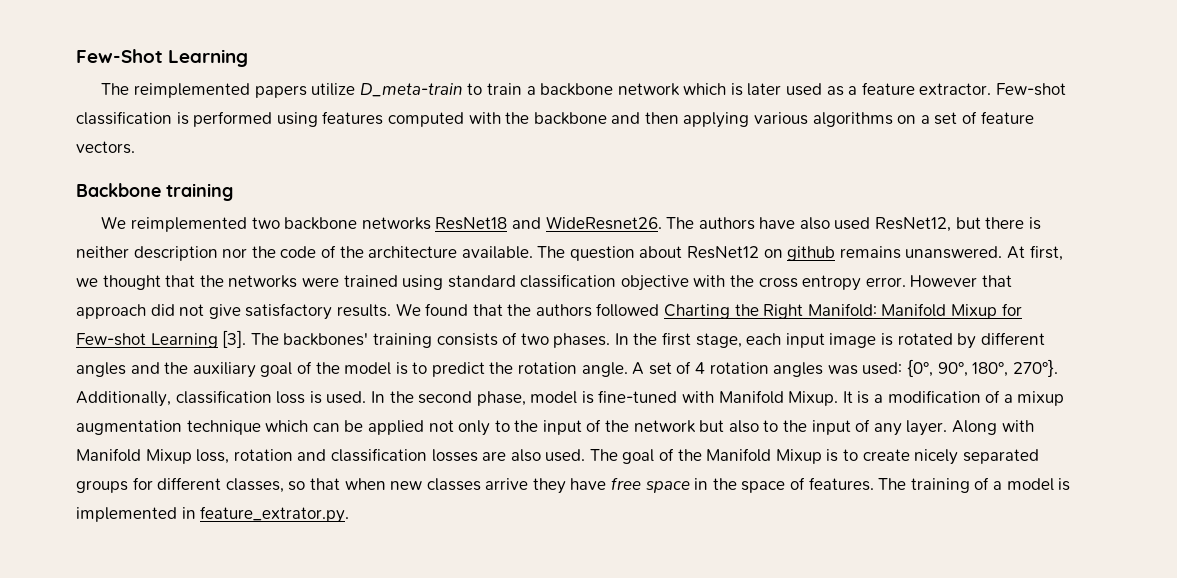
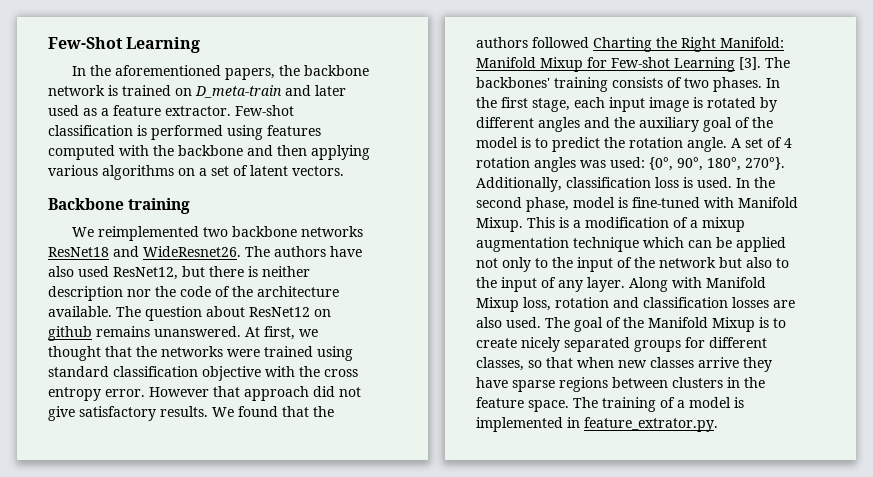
- The reimplemented papers utilize D_meta-train to train a backbone network which is later used as a feature extractor.
+ In the aforementioned papers, the backbone network is trained on D_meta-train and later used as a feature extractor.
- Few-shot classification is performed using features computed with the backbone and then applying various algorithms on a set of feature vectors.
+ Few-shot classification is performed using features computed with the backbone and then applying various algorithms on a set of latent vectors.
- It is a modification of a mixup augmentation technique which can be applied not only to the input of the network but also to the input of any layer.
+ This is a modification of a mixup augmentation technique which can be applied not only to the input of the network but also to the input of any layer.
- The goal of the Manifold Mixup is to create nicely separated groups for different classes, so that when new classes arrive they have free space in the space of features.
+ The goal of the Manifold Mixup is to create nicely separated groups for different classes, so that when new classes arrive they have sparse regions between clusters in the feature space.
# # # #
## TASK
Only the count, nothing else: how many lines of the records hold the word "performed"?

## TASK OUTPUT
2